O clima acirrado de disputa política e o processo de impeachment podem deixar discussões essenciais para a retomada da política econômica do país em segundo plano. “Essa condição terá reflexos no curto e longo prazo”, diz o pesquisador do Instituto Brasileiro de Economia da Fundação Getulio Vargas (IBRE/FGV) e professor da Escola de Economia de São Paulo, Paulo Picchetti.
Qual a expectativa com a retomada do Congresso e o andamento do impeachment?
Qualquer questão de política econômica ou eventual reforma que puder se pensar, por mais necessária que seja atualmente, vai ficar subjugada sobre a questão do impeachment, quer seja porque vai acabar sendo instrumento de negociação por uma outra questão que não puramente econômica, ou porque não vai ter tempo nem clima para ser debatida. Então, não há uma expectativa boa em termos de atuação do Congresso de efetivamente poder discutir com calma as coisas que deveriam estar em pauta.
O clima de disputa política afeta a qualidade da discussão do que seria mais adequado para a economia?
Nessa situação, não teremos a devida atenção e foco na questão econômica, no interesse do país. Vai muito mais além, correndo o risco de colocar as discussões mais urgentes em segundo plano.
“Em meio a uma recessão, elevar os juros sem ajuda de outros instrumentos, não é uma boa ideia”
E o efeito para a economia?
Muito ruim, e não só no curto prazo. Seria melhor uma politica econômica que já pudesse incorporar resultados de votações, como a CPMF ou mudanças de leis trabalhistas. Além disso, essa crise política gera impacto ao longo prazo, afetando reformas estruturais que deviam estar sendo discutidas, como a da previdência ou a legislação tributária.
Nesse contexto, a manutenção da Selic ajuda?
Por causa da politica econômica ter desandado, principalmente na dimensão fiscal, ou no outro critério, de deixar o cambio flutuar quando seria mais fácil, o terceiro ponto do tripé da política macroeconômica sozinho não pode fazer muita coisa. A essa altura, pode até prejudicar.
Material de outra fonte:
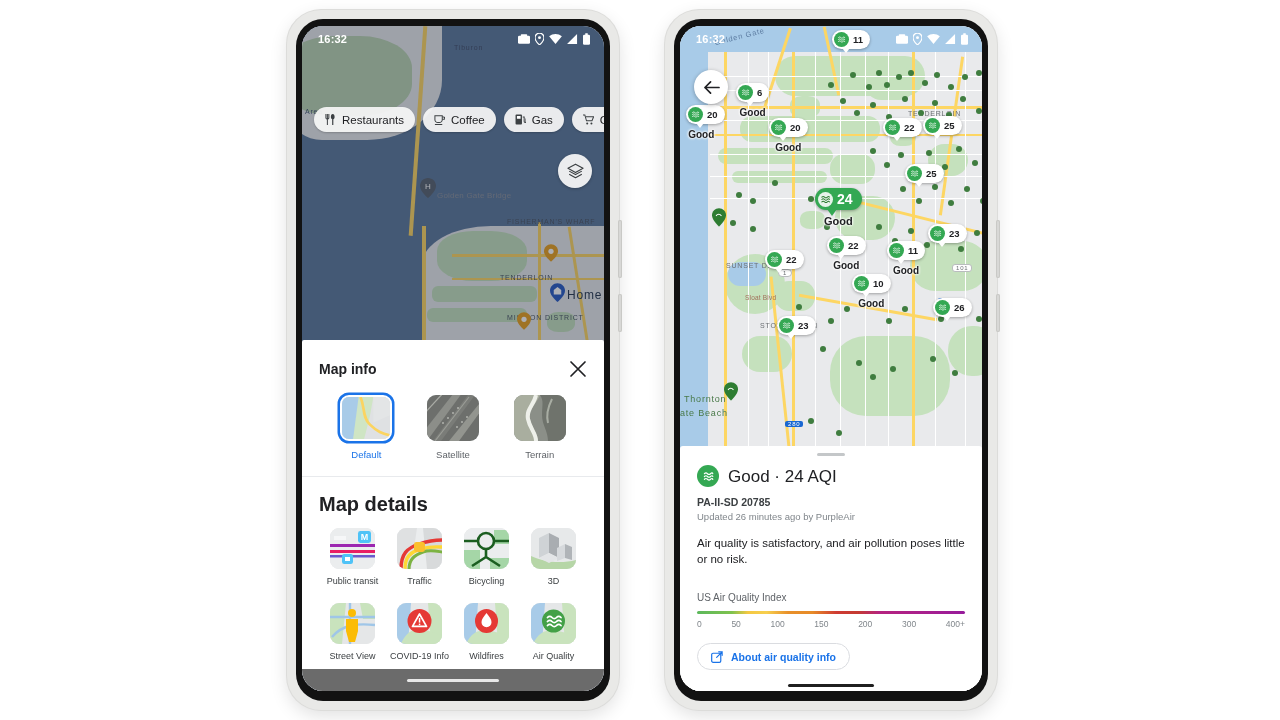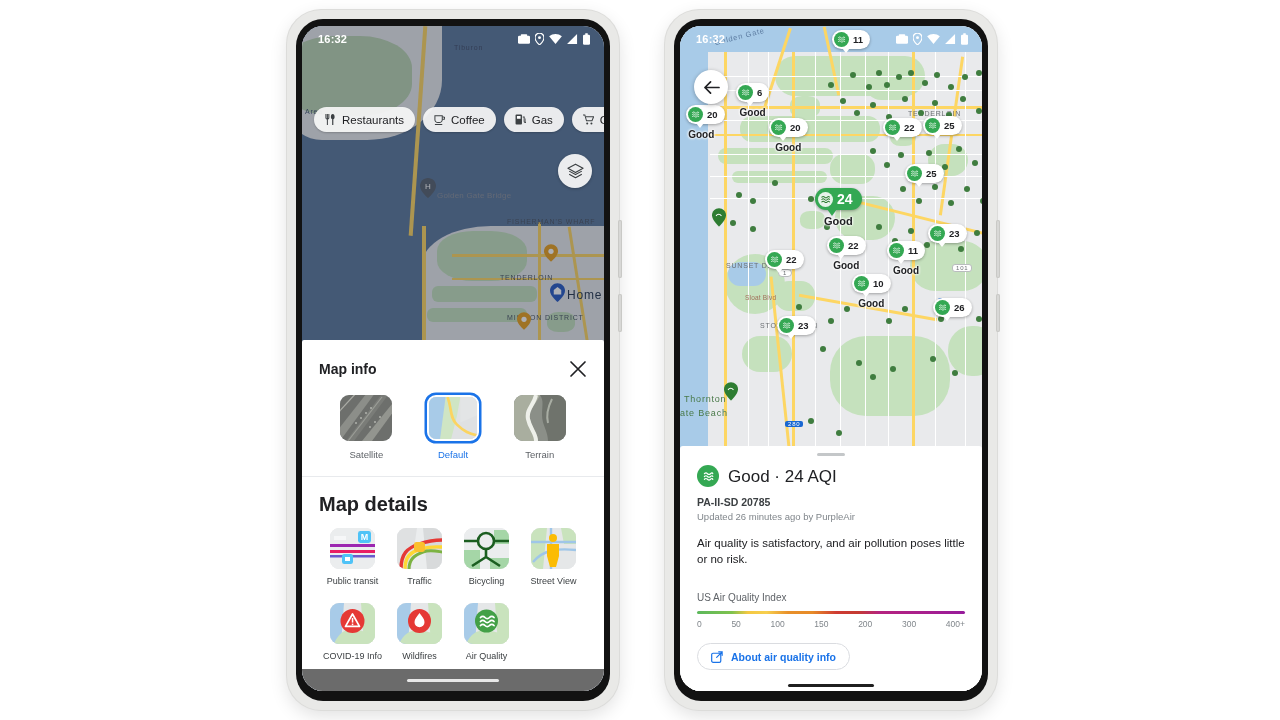"Satellite" div.mt { order: before "Default" -> after "Default" }
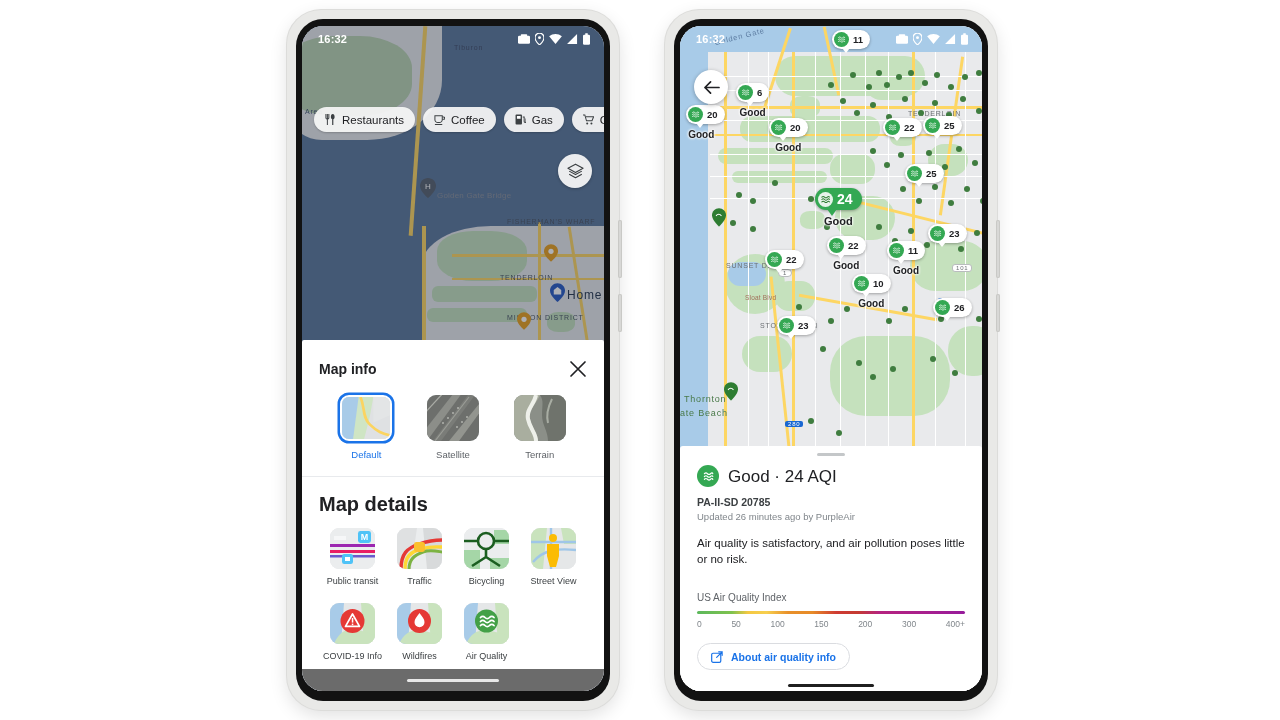"3D" div.cell { html: none -> <div> <div> <svg> <rect></rect> <path></path> <path></path> <path></path> <path></path> <path></path> <path></path> </svg> </div> <span>3D</span> </div> }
Em meio a uma recessão, você ainda elevar juros, sem ter ajuda dos outros instrumentos da política econômica, não é uma boa ideia. Isso é um paliativo, que não tem a perspectiva de melhorar a situação atual.
Como o senhor avalia a atuação do ministro da Fazenda, Nelson Barbosa?
Acho que ele não vai ter nenhuma flexibilidade a mais do que o Joaquim Levy. O ajuste que se coloca para o governo independe da pessoa que está lá. Vivemos uma situação que se o próprio governo e autoridades econômicas não fizerem um reajuste de natureza fiscal e lidar com a questão de preços, o ajuste vai ser feito de uma forma ou de outra. Teremos uma volta do cenário de hiperinflação e dominância fiscal e isso independe de quem estiver lá. Qualquer um vai ter que enfrentar isso. E a gente espera que seja de maneira habilidosa, porque da maneira fácil já ficou pra trás.
Qual seria a maneira fácil?
Estamos pagando o preço de um reajuste cuja necessidade foi criada lá atrás, em que a situação não era sustentável, quando o câmbio foi apreciado artificialmente durante um período. Teria sido mais fácil ter começado em 2010, 2011. Foi um período em que se dobrou a aposta em um crescimento baseado em consumo interno e crédito. Naquele momento, assegurar um processo de ajuste seria menos difícil. O ajuste agora será mais dolorido, igualmente inevitável e necessário. Não temos saída, tem que ajustar ou ajustar.
Haverá alguma acomodação natural da economia com reflexos para outras áreas, como inflação e desemprego?
Vivemos uma combinação perversa de queda muito grande do nível de atividade cujo aspecto mais cruel é o desemprego, ao mesmo tempo em que voltamos com inflação em dois dígitos. Isso diminui muito o espaço de manobra, porque agora não se tem algo para sacrificar para garantir uma ou outra reação. O que se tem é um custo em todas as dimensões, inevitável para voltar a estabilizar a economia e ter ambiente propício para retomada de investimento e de contratação.